I was too sorry for my hostess to answer my gentle critic; but what tales I could have told of her in Paris! Some people do indeed believe in the forgiveness of sins, if they are conventional ones.

A friend, who knows me well, said to me recently: “How can a woman, who is so over-timid about most things, do so many foolhardy things?” As a matter of fact, I am a great physical coward. But I have never felt afraid of the natives among whom I have gone so peculiarly; nor do I believe that I have ever been in the slightest danger. As far as the Burra Bazaar was concerned, I am sure that I was as safe as a queen surrounded by a loyal army. The Orientals are not prone to kill the geese that lay golden eggs. I spent too many rupees and too constantly for the thrifty storekeepers to have seen harm come to me. Then think of the hubbub that would have been raised if one European woman had been murdered, as I was often told I would be! A terrible punishment would have been meted out to my gharri wallah and sais. They were bound to protect me, and so was every Hindoo of their caste. I often left the gharri, and went where it could not go; but I noticed that, unless I had my ayah with me, the sais always followed me. I was inveterate and tireless in my prowlings in the Burra Bazaar. I saw strange sights there, and smelled strange smells. I never received an uncivil look, much less a rude word.
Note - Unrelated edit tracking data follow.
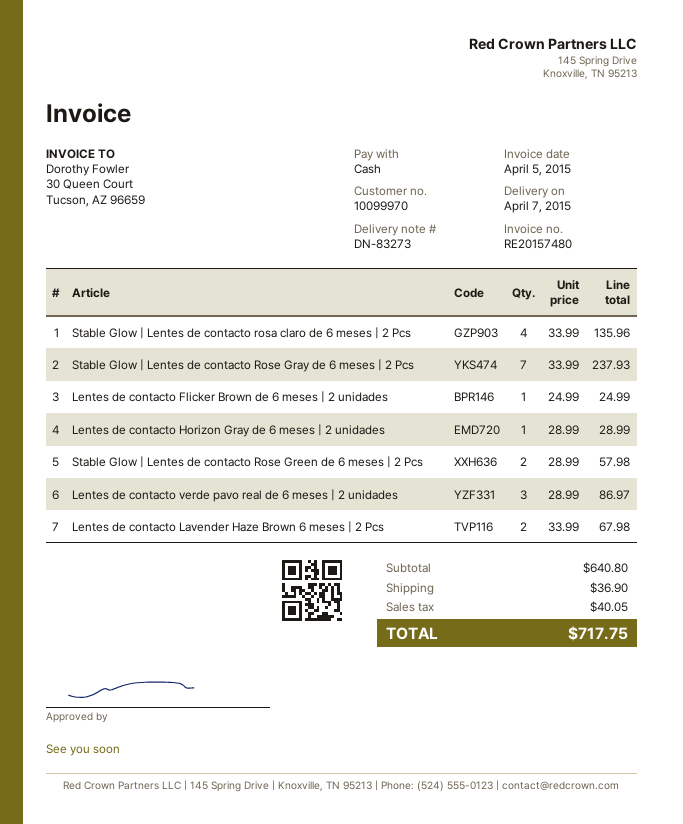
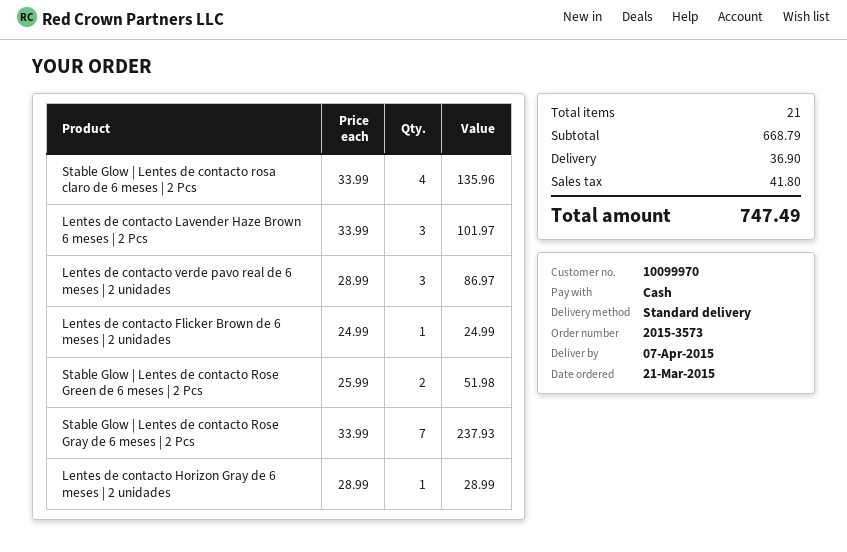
Stable Glow | Lentes de contacto Rose Green de 6 meses | 2 Pcs: 2 x 28.99 = 57.98 -> 2 x 25.99 = 51.98
Lentes de contacto Lavender Haze Brown 6 meses | 2 Pcs: 2 x 33.99 = 67.98 -> 3 x 33.99 = 101.97
subtotal: 640.80 -> 668.79
tax: 40.05 -> 41.80
total: 717.75 -> 747.49

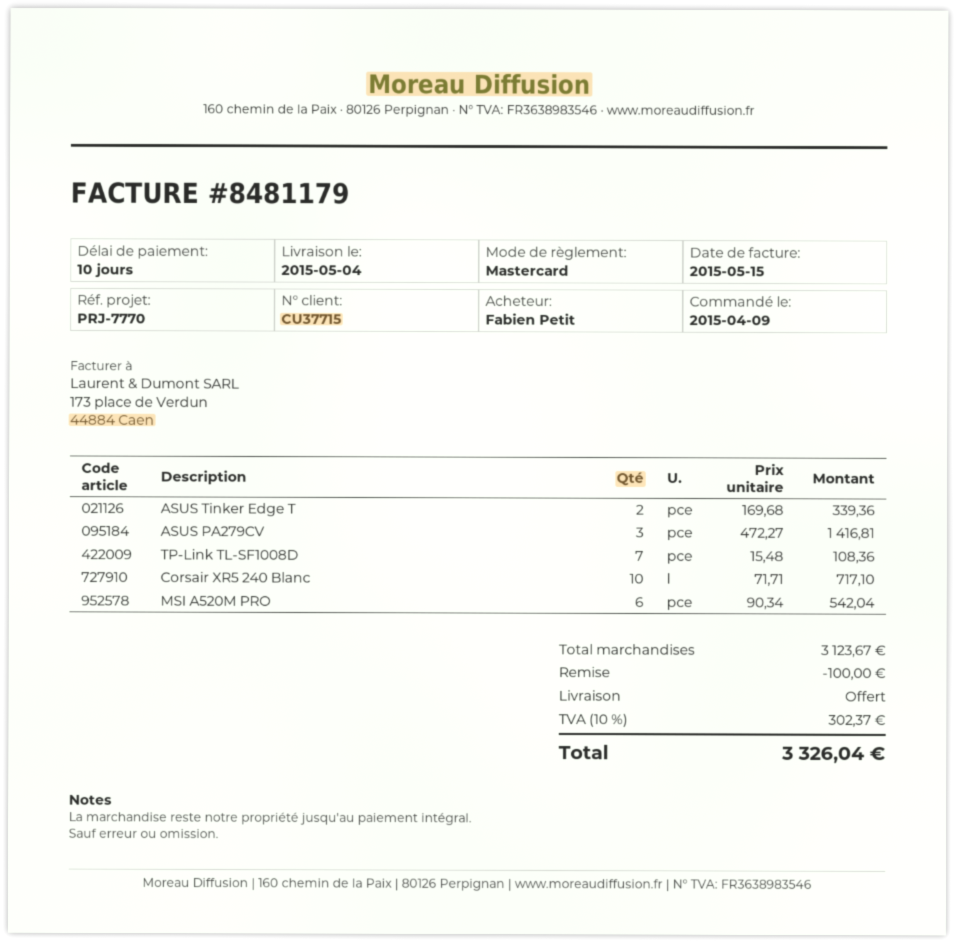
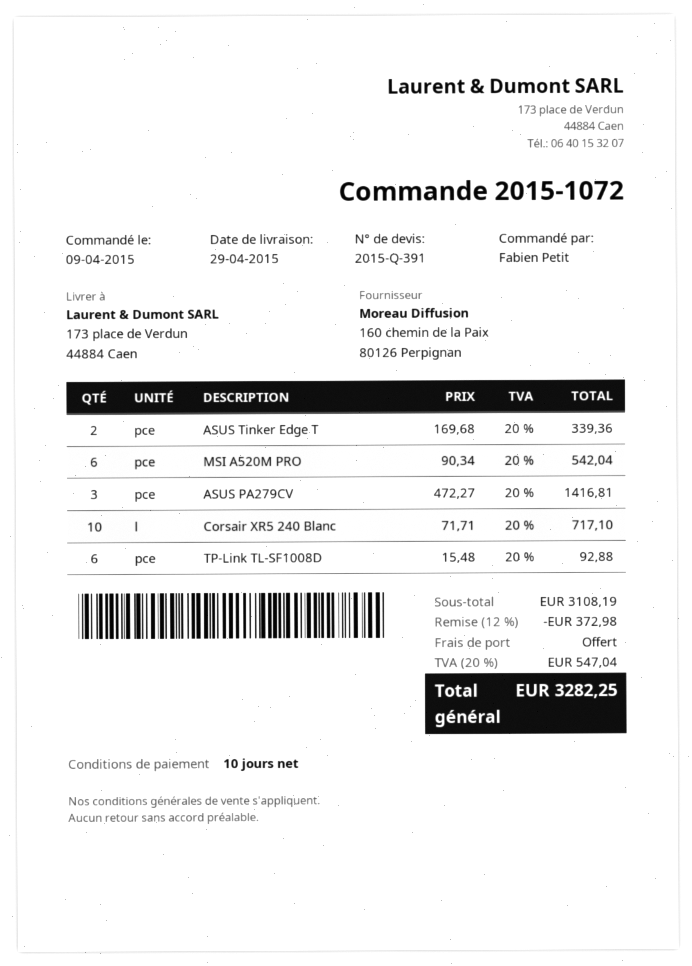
delivery date: 2015-05-04 -> 2015-04-29
TP-Link TL-SF1008D: 7 x 15.48 = 108.36 -> 6 x 15.48 = 92.88
subtotal: 3123.67 -> 3108.19
discount: 100.00 -> 372.98
tax: 10% = 302.37 -> 20% = 547.04
total: 3326.04 -> 3282.25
I had great fun several times in the Burra Bazaar. Where the press of humanity was most dense, I used to take a rupee from my purse, and, holding it up, ask, “What will you sell for this?” Oh! how they rushed about me! What strange bargains they offered me! And how good-natured they were. They whined and begged and prayed, they pushed and jambed each other against the gharri door. They called me “Mamma” in the most persuasive tones. But when my choice was made, they fell back and salaamed and laughed gleefully as I drove away.

My husband went with me to the Burra Bazaar once—once only. We were going to play Our Boys. To my horror, my husband elected to play Perkyn Middlewick. I begged him to play Talbot; but he was caught by the idea of playing a part so entirely new, in every way, as Middlewick would be to him. The rehearsals began, and he grew quite infatuated with his part. He began to plan elaborate costumes for poor old Mr. Middlewick. I pretended to not quite understand the kind of brocade that he wanted for a beautifully brilliant vest. In that way I inveigled him into going with me into the Burra Bazaar. He sniffed at Bentick Street; but he had been there before. With the Bazaar itself he was unmitigatedly disgusted. When we reached the silk shop he broke into open rebellion.

“How do you get in?” Sais pushed open a narrow door. A flight of steep, shallow, almost perpendicular steps were all that we could see, and we could only half see them. They were innocent of railing; they went through space in the simplest way; and the only concession to light-headed mortals was a questionable-looking rope that dangled from the floor above.

He caught my arm: “You are not going up there! We’ll get our necks broken, or, at the very least, be robbed.”

“I have been up there very often,” I urged; “and there is no other shop where we are so likely to get what you want.”

I went up, and he followed me gingerly. The room, into which we crawled rather than walked, was about ten feet by twelve. Four Brahmins sat upon the floor; and the glass cases that lined the walls from ceiling to floor must have contained some thousands of pounds worth of silk, of crepe, and of embroideries. There was a chair in the room; it had not been there when I paid my first visit,—I flatter myself it had been bought for me, and doubtless out of my money. The proprietor of the shop pushed the chair an inch in our direction; he placed a mat beside it, and left us to decide how we would divide them.

We stayed a long time in the tiny room. The presence of a man inspired them to bring out their choicest treasures. What exquisitely beautiful things they showed us,—soft priceless crêpes, thick pliant satins, matchless embroideries; they tempted my companion even more than they did me. We found the very piece of pathetically ridiculous brocade that he wanted, and he was as pleased as a boy.

Getting down the stairs was more than getting up them had been; but we accomplished it with assistance. Our drive home was very slow. My comrade stopped every few moments to buy some outrageous article. “I shall never come here again in all my life,” he said; “do let me enjoy myself.” It was a quaint gharri load of merchandise we carried back to the Great Eastern. Even the stolid durwan looked amazed.